Inconsistent file naming is a reliable signal of multi-session AI drift: each coding session inherits different conventions from different examples in context. A codebase split between `UserCard.tsx`, `user-card.tsx`, and `userCard.tsx` makes IDE autocomplete unreliable, grep patterns ambiguous, and code review cognitively expensive. ISO 25010 maintainability specifically covers naming consistency as a factor in modifiability — a 50/50 split means every developer mentally translates style before navigating. At scale, this compounds: a new engineer writes to the wrong convention, the next AI session reinforces whichever style it sees first, and the drift widens.

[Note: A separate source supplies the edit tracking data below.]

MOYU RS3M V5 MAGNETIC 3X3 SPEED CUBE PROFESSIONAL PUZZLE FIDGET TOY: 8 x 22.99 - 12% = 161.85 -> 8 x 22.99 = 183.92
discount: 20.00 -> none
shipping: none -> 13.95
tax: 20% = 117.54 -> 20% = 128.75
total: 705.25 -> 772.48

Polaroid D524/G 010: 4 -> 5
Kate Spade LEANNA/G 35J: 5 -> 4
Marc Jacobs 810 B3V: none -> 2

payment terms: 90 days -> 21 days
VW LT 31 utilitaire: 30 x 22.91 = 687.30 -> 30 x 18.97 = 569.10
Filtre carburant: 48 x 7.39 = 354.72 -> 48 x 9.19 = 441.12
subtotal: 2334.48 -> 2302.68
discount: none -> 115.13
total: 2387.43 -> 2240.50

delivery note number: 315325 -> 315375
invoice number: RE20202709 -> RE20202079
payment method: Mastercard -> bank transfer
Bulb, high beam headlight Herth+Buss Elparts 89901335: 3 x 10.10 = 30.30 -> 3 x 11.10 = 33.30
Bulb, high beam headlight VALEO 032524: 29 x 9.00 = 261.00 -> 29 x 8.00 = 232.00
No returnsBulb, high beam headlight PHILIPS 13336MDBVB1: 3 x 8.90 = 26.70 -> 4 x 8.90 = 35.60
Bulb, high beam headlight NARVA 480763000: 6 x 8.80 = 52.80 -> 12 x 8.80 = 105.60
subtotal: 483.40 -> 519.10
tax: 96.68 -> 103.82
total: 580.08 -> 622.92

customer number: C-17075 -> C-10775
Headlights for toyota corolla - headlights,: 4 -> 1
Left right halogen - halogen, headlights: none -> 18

Why this severity: Low because inconsistent naming degrades maintainability and developer velocity without introducing runtime failures or security exposure.

Mixed import styles — some files using `@/components/ui/button`, others using `../../../components/ui/button` — are a direct maintainability tax. Relative imports break silently when a file moves; alias imports are path-independent and survive directory reorganization. ISO 25010 maintainability flags this as a modifiability defect: every refactor that moves a file must also audit every relative import pointing at it. AI-generated code produces this drift because each session tends to copy the import style from whatever file it last read, producing a codebase where convention depends on which file the AI happened to open first.

Why this severity: Low because mixed import styles increase refactoring cost and error surface without causing runtime failures or security exposure in correctly-compiled code.

Two i18n libraries fragment translation keys across two message-catalog formats, double the translation-team workflow, and produce two pluralization strategies that disagree on edge cases (zero counts, languages with dual/trial grammatical number). Translators receive exports from both systems and inevitably miss keys, so some UI strings render in the user's language while others fall back to the source locale. Build output ships both runtimes to every locale bundle.

Why this severity: Info because the impact is translation-workflow drag and partial-translation bugs, not functional or security failures.

Two charting libraries means two SVG-rendering approaches, two theming systems, and two tooltip conventions. Recharts' composable React pattern sits next to Chart.js's imperative canvas API and the resulting charts look and behave like they came from different products. Bundle size grows by 50 to 200 KB for the redundant library, which matters on mobile and on dashboard-heavy pages where Core Web Vitals already hover near Lighthouse thresholds.

Why this severity: Info because charting drift is bundle weight and visual inconsistency, not correctness or security.